It is a freaking scary thing to be raising a child in a world where you wake up to news like Vegas. There is something so utterly painful about knowing I can't protect Jack from the evil in the world. I can't keep him from one day learning that people who want to bring terror exist.

But it's also the most motivating thing. Because no matter how bad things get, no matter how repetitive this narrative feels, I will never, ever stop trying to make the world a better place for him. 

Yes, there needs to be serious action. If you have money, donate it. If you're in the area and can donate blood, do it. If you're passionate about gun control, call your representatives. But also, ask yourself what you, in this little space where you live your life, can do, right now, amidst your normal day. While you're working, running errands, going to the gym, getting stuff done, what can you do? 

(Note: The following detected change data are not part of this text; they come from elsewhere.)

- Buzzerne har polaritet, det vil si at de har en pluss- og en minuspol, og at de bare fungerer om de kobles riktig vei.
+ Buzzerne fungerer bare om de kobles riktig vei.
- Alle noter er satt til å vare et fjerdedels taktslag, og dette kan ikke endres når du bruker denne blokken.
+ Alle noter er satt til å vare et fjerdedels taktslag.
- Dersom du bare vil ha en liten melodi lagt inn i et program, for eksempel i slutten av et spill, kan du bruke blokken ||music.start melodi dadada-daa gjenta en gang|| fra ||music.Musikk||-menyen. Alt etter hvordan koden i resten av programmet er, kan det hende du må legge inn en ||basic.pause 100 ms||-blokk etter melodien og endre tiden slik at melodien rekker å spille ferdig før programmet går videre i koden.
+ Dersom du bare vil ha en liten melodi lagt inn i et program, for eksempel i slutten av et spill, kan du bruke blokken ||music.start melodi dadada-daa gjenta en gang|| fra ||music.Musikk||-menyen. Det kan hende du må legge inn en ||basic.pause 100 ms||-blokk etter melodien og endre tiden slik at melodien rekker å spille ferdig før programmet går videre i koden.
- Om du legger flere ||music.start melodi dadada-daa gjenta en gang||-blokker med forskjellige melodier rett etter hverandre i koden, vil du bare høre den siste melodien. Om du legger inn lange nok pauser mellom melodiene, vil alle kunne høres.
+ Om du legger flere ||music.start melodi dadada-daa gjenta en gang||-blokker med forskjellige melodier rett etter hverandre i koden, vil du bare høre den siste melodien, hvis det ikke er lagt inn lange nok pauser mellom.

You can be good to others, and you can love. 

Be good to each other, because life is short, and all you have is right now. Love so loudly, so abundantly, so overwhelmingly, that people cannot leave an encounter with you without being so covered in love that they have to pass it on. 

Forgive way too easily. Love anyway. Love in spite of. Love even though. Love, love, love, love, love. 

I can't make the world a safe place for Jack. I can't shield him from the evil that exists in some people. But I can spend my days pouring out copious amounts of love into the world, and hope that it makes even the smallest difference. 

I'll never stop trying, and neither should you.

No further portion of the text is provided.